5. West Yorkshire & Harrogate

What issues have been raised about this STP?

Possible closure of Huddersfield Royal Infirmary A&E and the consolidation of services at Calderdale Royal Hospital (CRH). The move has been criticised by GPs as putting lives at risk.

The current average ambualance journey to an A&E is 15.54 minutes, this would increase to 22.13 minutes if a single emergency centre was established at CRH. The move would also increase journey times by public transport to 45 minutes and 15 to 20 minutes extra by car according to independent reserach conducted by the CCGs.

The potential closure and transfer of stroke services at Calderdale and Harrogate. More information avaliable here.

The North Yorkshire County Council Scrutiny of Health Committee raised a number of concerns with the plans, warning of an over-emphasis on deficit reduction coupled with a lack of understanding about the impact of the cuts. The cuts could see the downgrading of ‘consultant-led maternity and paediatric services’.

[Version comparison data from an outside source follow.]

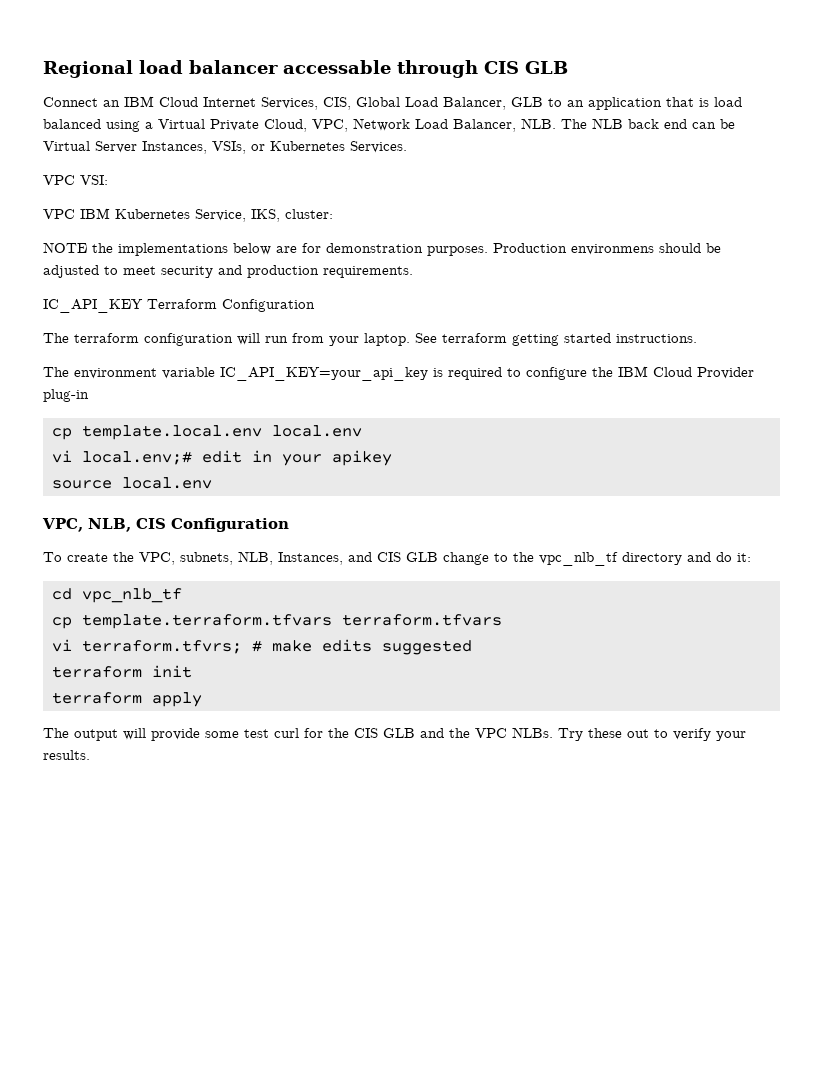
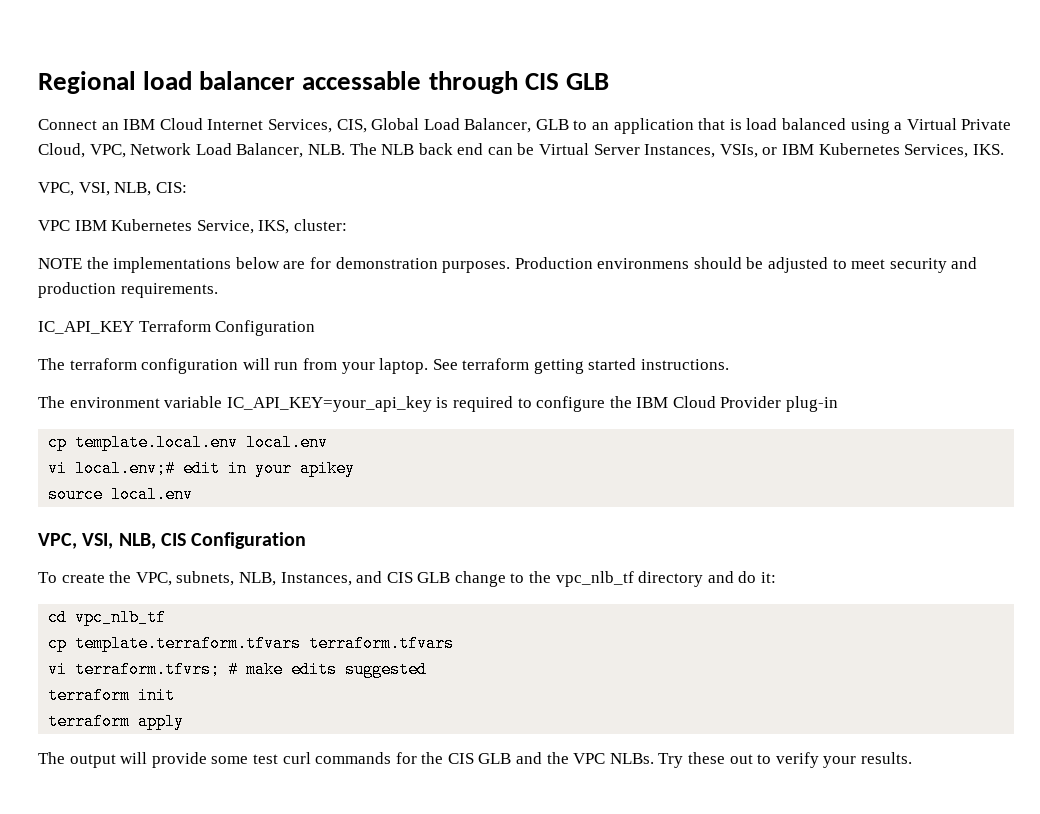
[270,141,407,153] [43,175,108,185] Kubernetes Services. // VPC VSI: -> [782,143,1004,158] [38,182,187,196] IBM Kubernetes Services, IKS. // VPC, VSI, NLB, CIS:
(83, 525) none -> [82,533,114,549] VSI,
(299, 733) none -> [315,752,392,764] commands

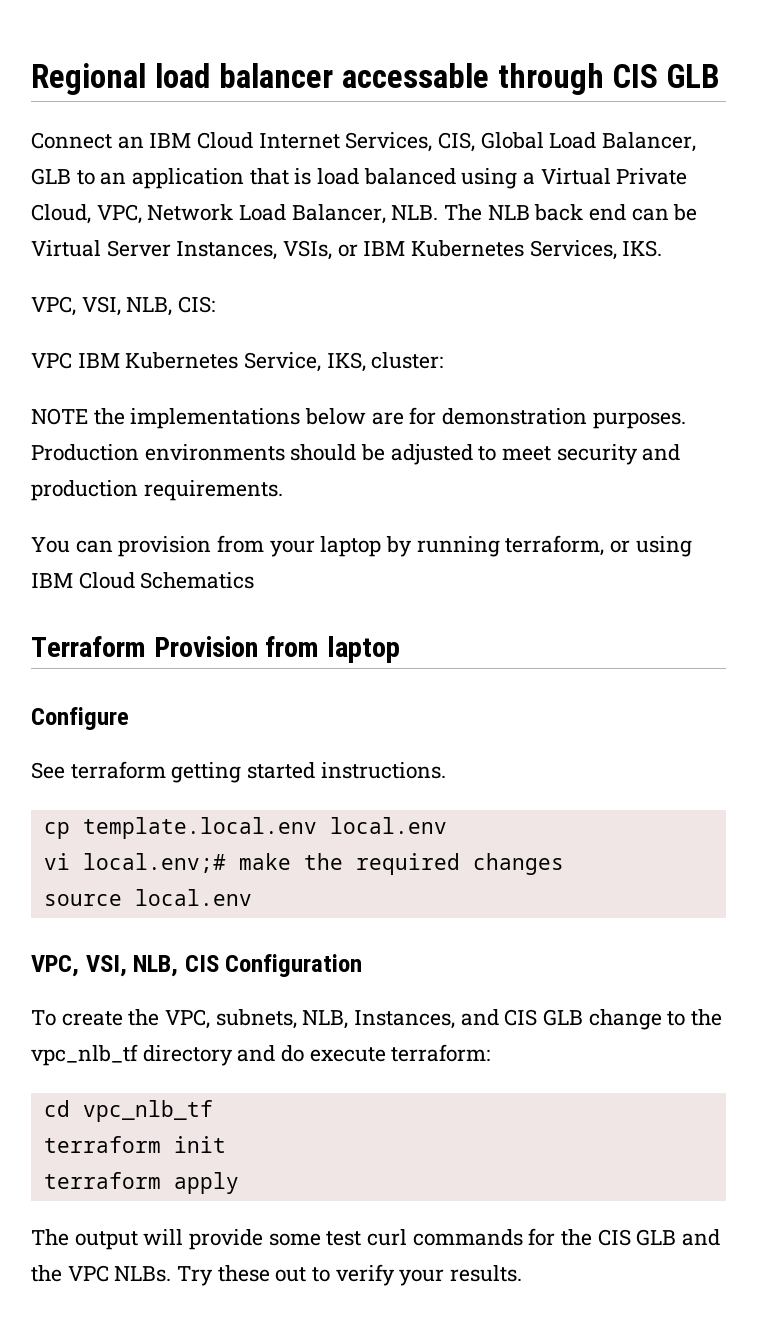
[597,258,690,269] environmens -> [144,444,285,461] environments
[38,320,316,336] [38,358,429,374] IC_API_KEY Terraform Configuration // The terraform configuration will run from your laptop. -> [31,535,692,557] [31,572,255,589] [31,636,401,663] [31,707,129,730] You can provision from your laptop by running terraform, or using IBM Cloud Schematics // Terraform Provision from laptop // Configure //
[38,396,839,412] // The environment variable IC_API_KEY=your_api_key is required to configure the IBM Cloud Provider plug-in -> (446, 770) none
[183,460,356,477] edit in your apikey -> [238,853,564,875] make the required changes
[761,572,777,583] it: -> [309,1044,491,1062] execute terraform:
[48,635,455,652] [48,661,428,678] // cp template.terraform.tfvars terraform.tfvars // vi terraform.tfvrs; # make edits suggested -> (213, 1111) none

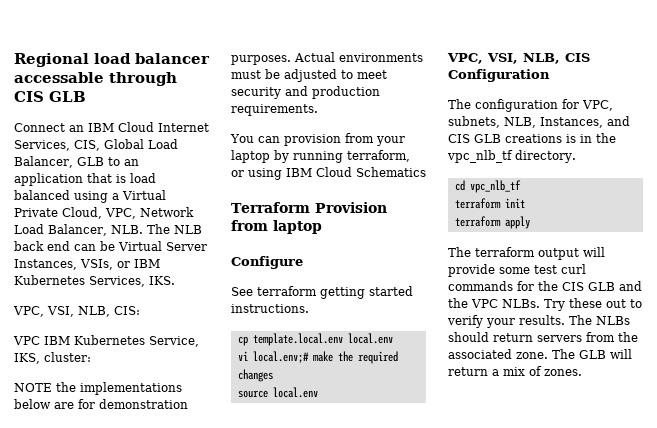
[31,444,357,461] Production environments should -> [294,52,423,62] [231,70,261,79] Actual environments must
[31,1009,160,1026] To create the -> [448,99,579,112] The configuration for
[588,1009,723,1030] [31,1044,491,1066] change to the vpc_nlb_tf directory and do execute terraform: -> [505,133,616,143] [447,150,576,163] creations is in the vpc_nlb_tf directory.
(69, 1237) none -> [475,247,535,257] terraform
(523, 1273) none -> [569,315,630,325] [448,332,638,342] [448,349,632,359] [448,366,582,376] The NLBs should return servers from the associated zone. The GLB will return a mix of zones.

What are the proposed aims of the STP

  • Elimination of the projected deficit of £1.07 billion by 2020/21;
  • Increased focus on self-care and prevention;
  • Increased access to primary care and new models of community care, with an emphasis on improved mental health services;
  • Increased integration of services;
  • A reduction in use of acute services;
  • Overall the STP aims to improve the health of the local population and move care away from the acute sector to the community sector.

Further Information

In November 2016, the leaders of five councils in west Yorkshire wrote to NHS England to voice concerns they had not been given proper scrutiny of the West Yorkshire and Harrogate STP.

Councillors have warned that the targets for savings outlined in the STP will be impossible to achieve.

There has been criticism over the use of management consultants to help produce the STP. The board is reported to have spent £378,000 on consultants.

The STP lacks detail on how things will change and how the finances will enable services to transform to achieve the aims in the STP.

A report by the North Yorkshire County Council Scrutiny of Health Committee dated 18 November 2016 highlights a number of concerns raised about the STP process.  This include:

  • A lack of governance and democratic accountability
  • A lack of engagement of non-NHS organisations and the general public
  • An over-emphasis upon deficit reduction
  • A lack of understanding of the impact of funding cuts in other areas for partners, such as public health, social care and housing
  • Doubts as to whether the STPs will be able to deliver the promised financial and performance improvements
  • A shortage of the capital funding needed to transform and modernise health services, especially in 2017/18 and 2018/19

Specific local concerns include:

  • That it 'could result in the downgrading of accident and emergency, consultant-led maternity and paediatric services"
  • Accessibility to specialist health services and increased journey times

Changes to the way services are commissioned fall into three areas:

  • Strengthening the region-wide committee of CCGs to commission some specialist services at a West Yorkshire and Harrogate level;
  • Bringing together CCGs, councils and NHS England to integrate commissioning in the local authority area; and
  • Set up new “accountable care organisations” to manage capitated budgets for their local populations.

Specifically the STP refers to setting up ACOs in Airedale, Bradford and Craven, and Wakefield; and a primary and acute care system in Harrogate.